Bob’s wife Joanna suddenly appeared on the bottom step.

“Why you still down here? You have job! You be late!” It was difficult for Bob to understand what Joanna was saying. There was her accent. She was Greek. And there was the hankie she held tightly over her nose and mouth. The basement smell made her nauseous. This was fine with Bob. He liked his privacy. He didn’t like his wife especially. He sometimes wished he’d never sent away for her.

“Joanna, sweetheart, exactly how long will Callidora be staying with us?”

“My mother is welcome here as long as she wants!” Joanna stomped her foot for emphasis. She was a large woman. The rotting plank cracked and gave way. She fell forward, hitting the crown of her head, hard, against the cement floor.

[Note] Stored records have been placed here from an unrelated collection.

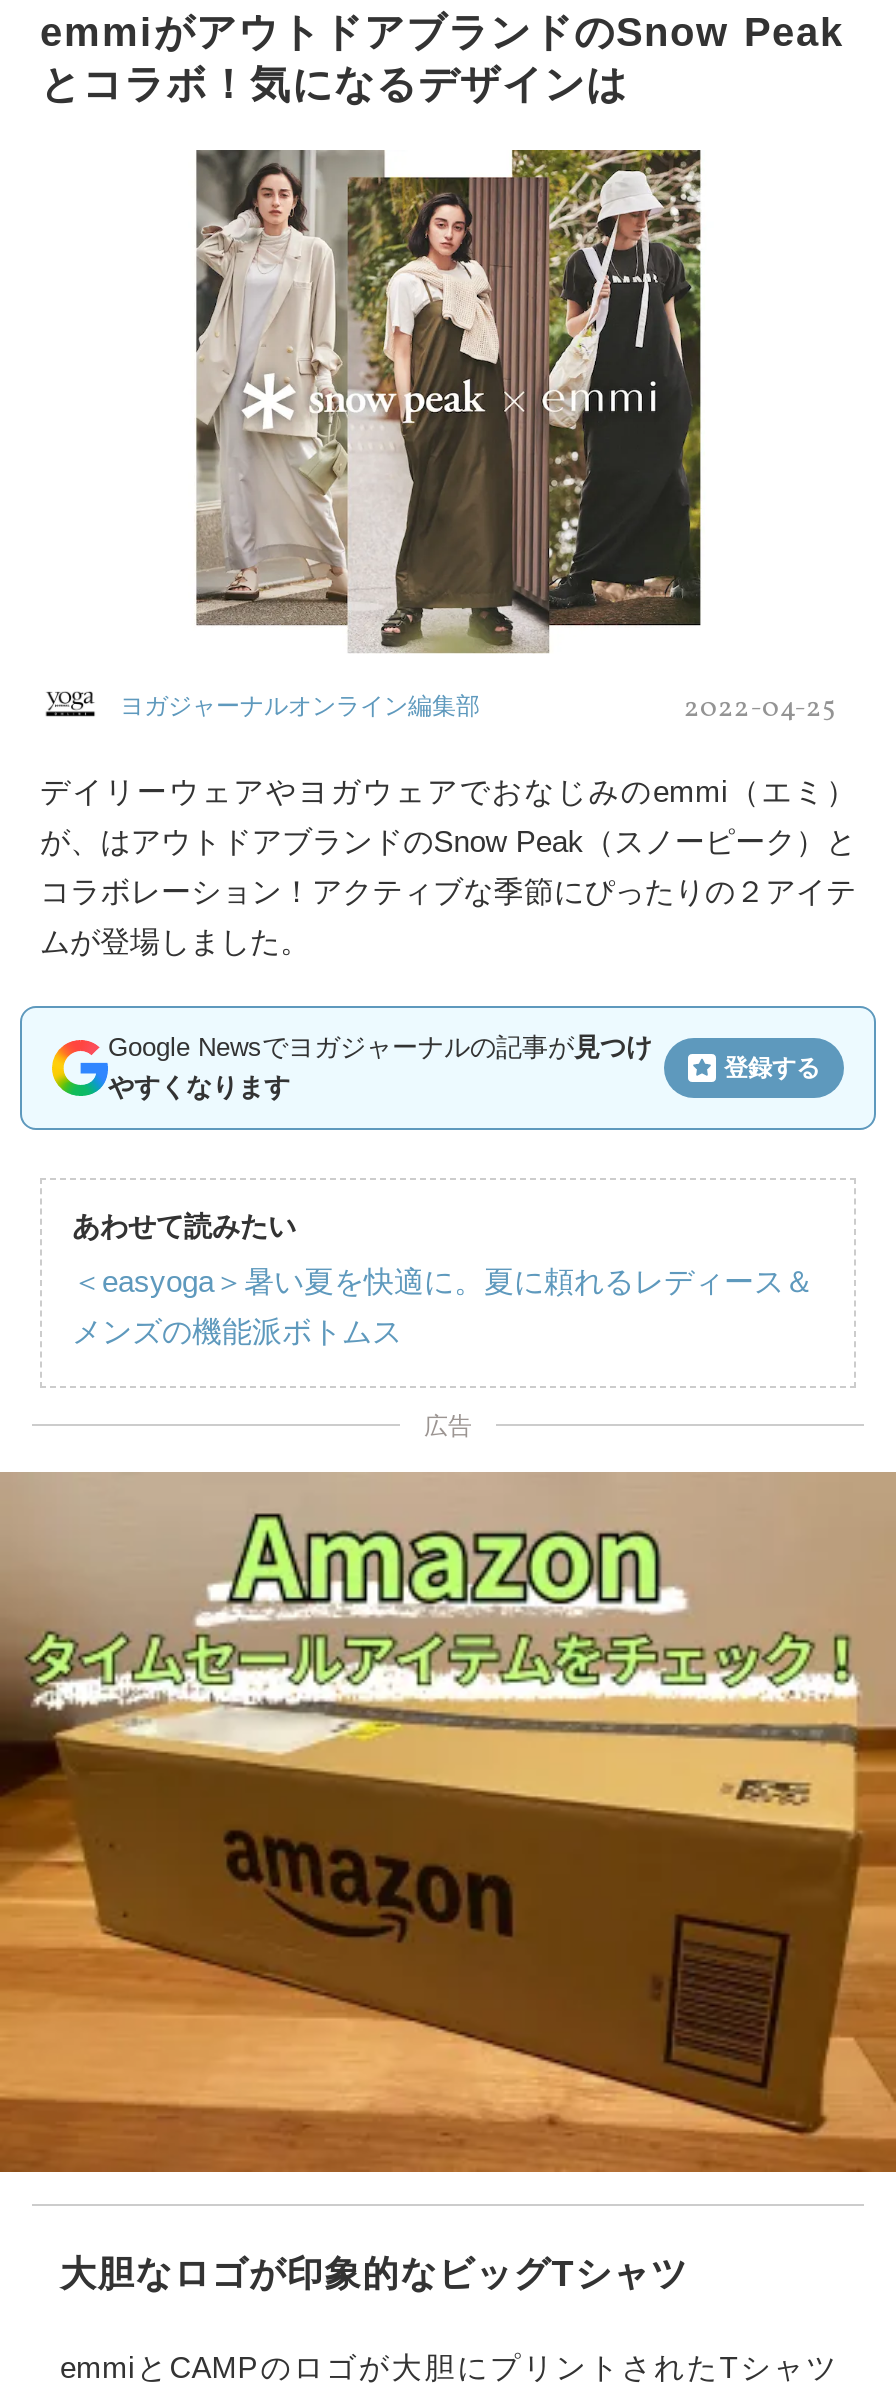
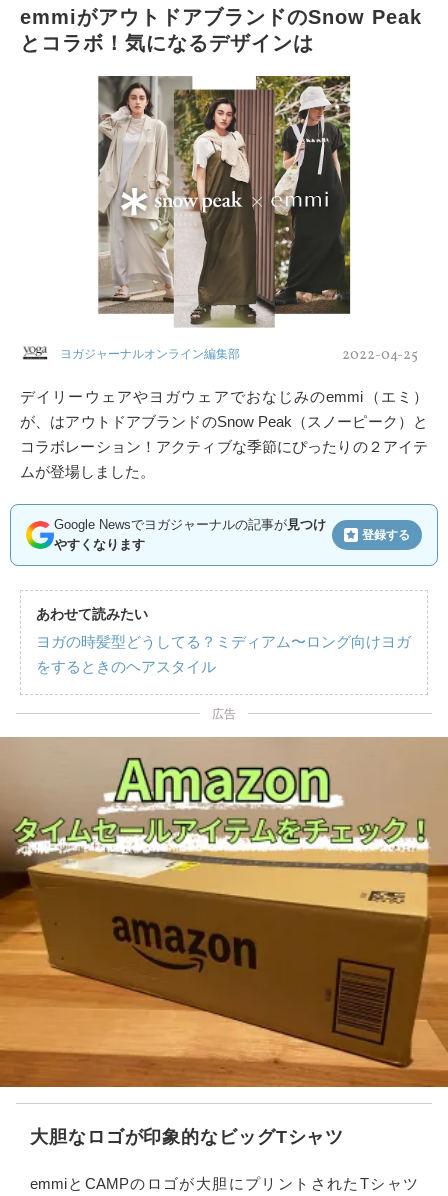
- ＜easyoga＞暑い夏を快適に。夏に頼れるレディース＆
+ ヨガの時髪型どうしてる？ミディアム〜ロング向けヨガ

- メンズの機能派ボトムス
+ をするときのヘアスタイル
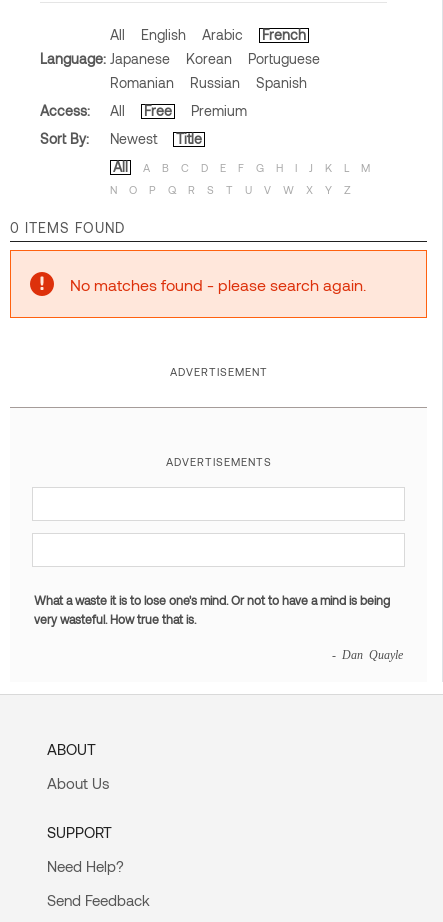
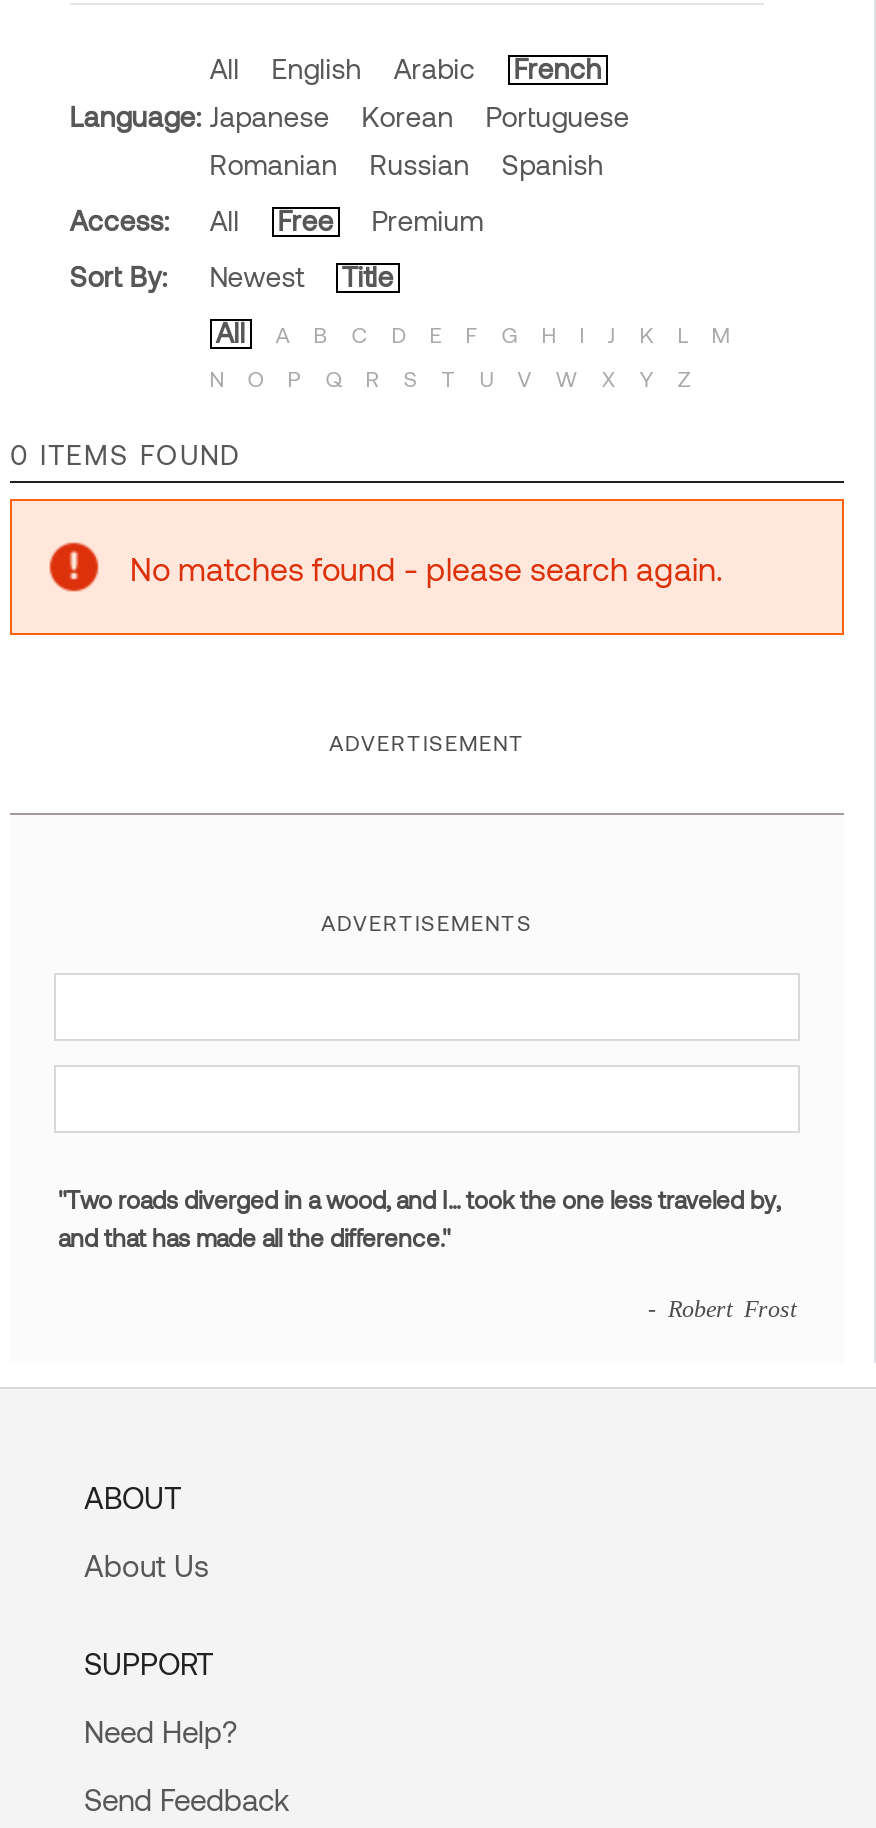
- What a waste it is to lose one's mind. Or not to have a mind is being
- very wasteful. How true that is.
+ "Two roads diverged in a wood, and I... took the one less traveled by,
+ and that has made all the difference."

- - Dan Quayle
+ - Robert Frost
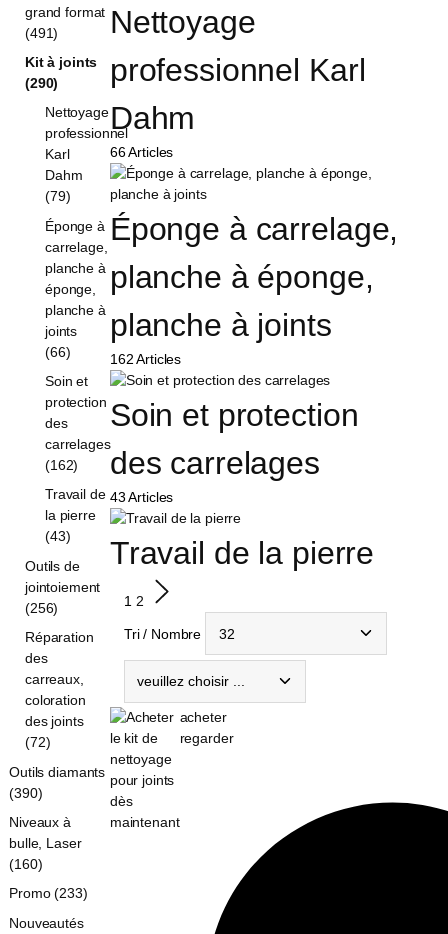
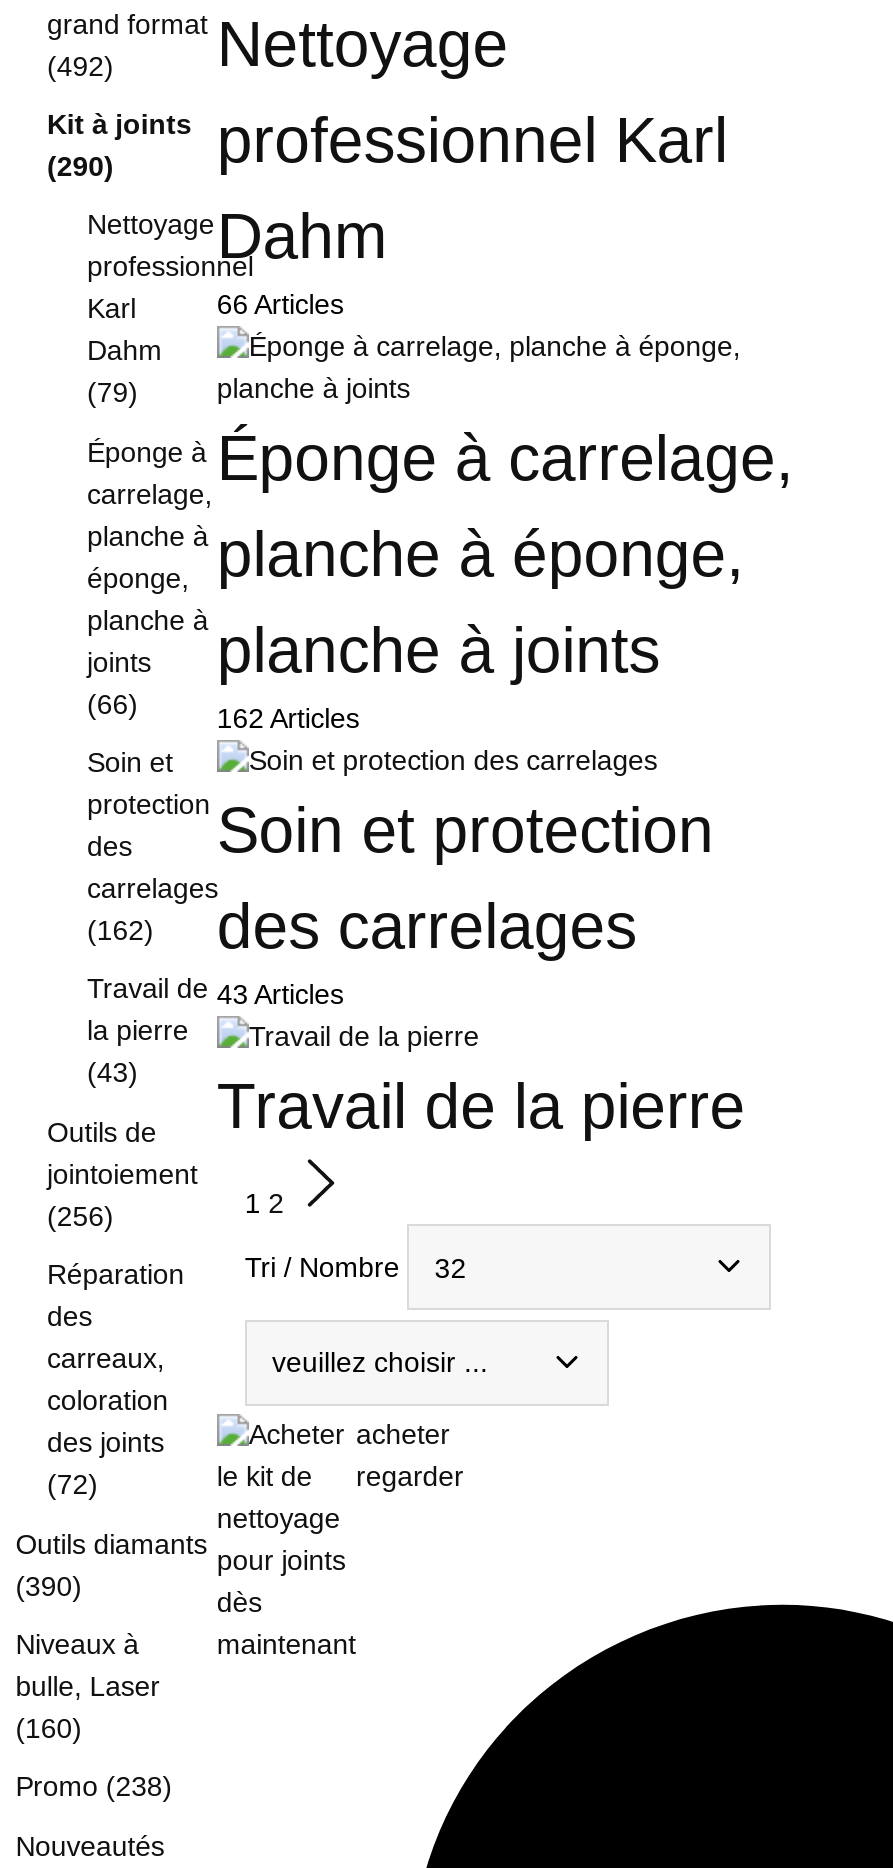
- (491)
+ (492)

- Promo (233)
+ Promo (238)
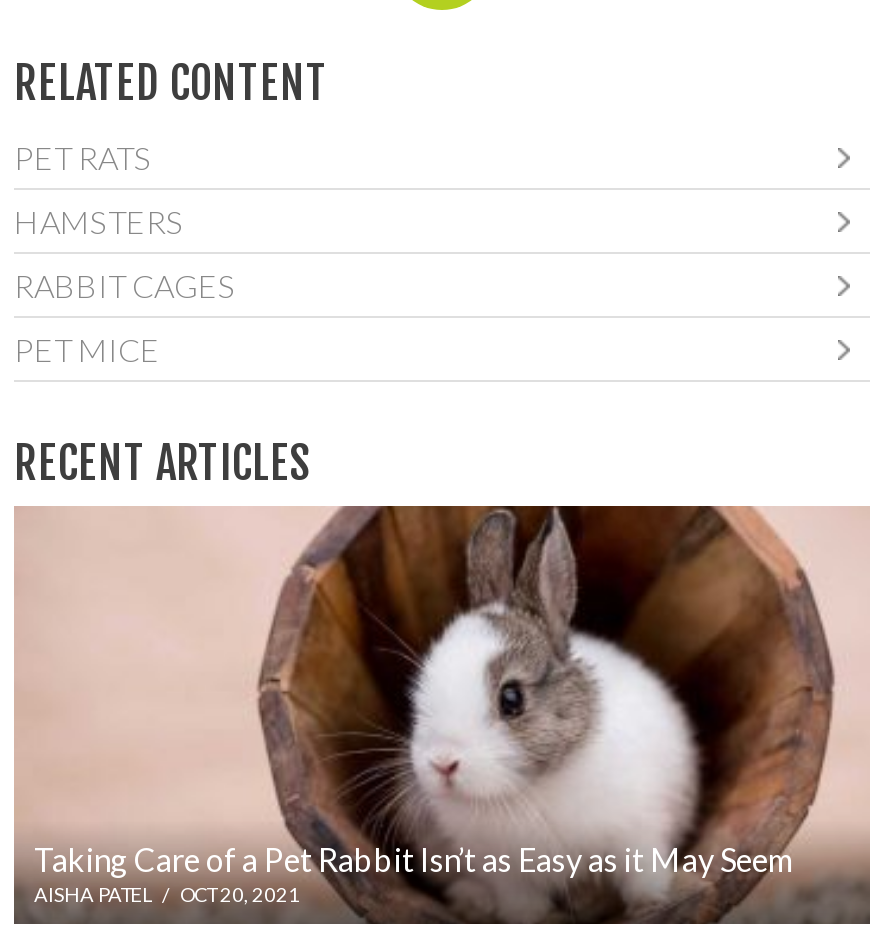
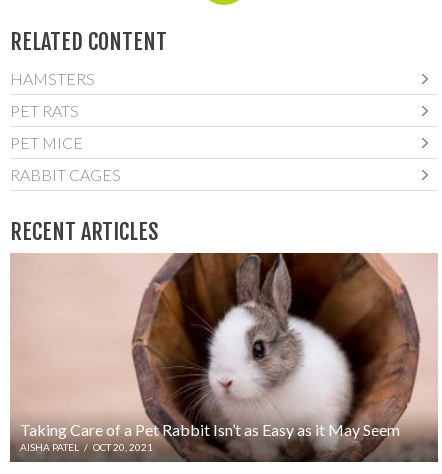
moved down: PET RATS

moved up: HAMSTERS

moved down: RABBIT CAGES

moved up: PET MICE
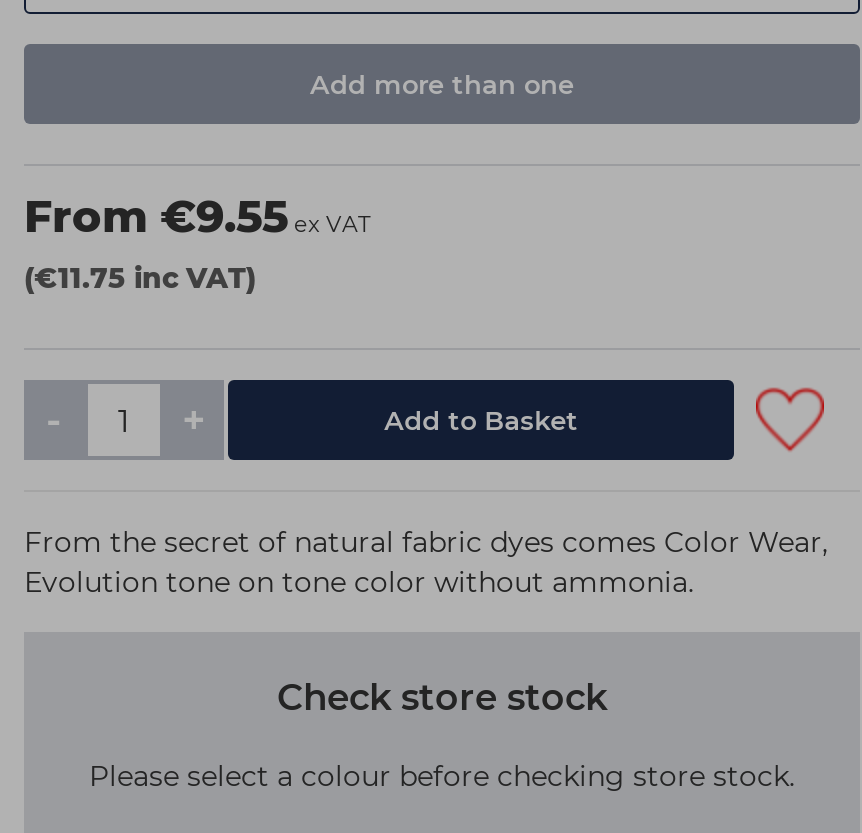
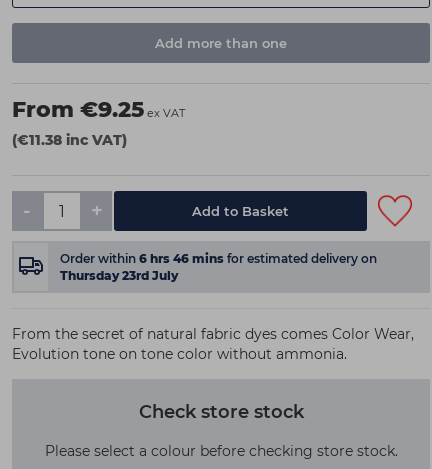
- From €9.55 ex VAT
+ From €9.25 ex VAT

- (€11.75 inc VAT)
+ (€11.38 inc VAT)

+ Order within 6 hrs 46 mins for estimated delivery on
+ Thursday 23rd July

Bob glanced at her. She seemed unconscious. Only her feet twitched. There was blood. Not much at first. Then it pooled. Bob looked away.

“It was only supposed to be for a visit.” Bob stared at the NO SALE button on a 1915 National. He pressed the key. The drawer sprung open with a satisfying ding. Bob smiled. He looked at his wife, hoping for some modicum of approval, but Joanna remained, twitching, face down on the basement floor.

Bob picked up an oilcan and squirted WD40, working the drawer in and out until its movement was quiet and smooth. He pressed the $1 key. It stuck. He used a screwdriver to pry it loose. The top broke off and flew across the room, landing beside the now completely motionless body.

“It’s been a year!” Bob coughed like his chest would explode.

“Τι φωνάζει!” Callidora was at the top of the stairs. “Τι κάνατε με τη Joanna μου?” Callidora spoke only Greek. “Δολοφόνος!” Bob didn’t understand a word of it.

Bob applied his makeup in the mirror above the washtubs. Joanna was wrong. He had plenty of time. He stretched out awhile on the cot where he’d slept since Callidora’s arrival.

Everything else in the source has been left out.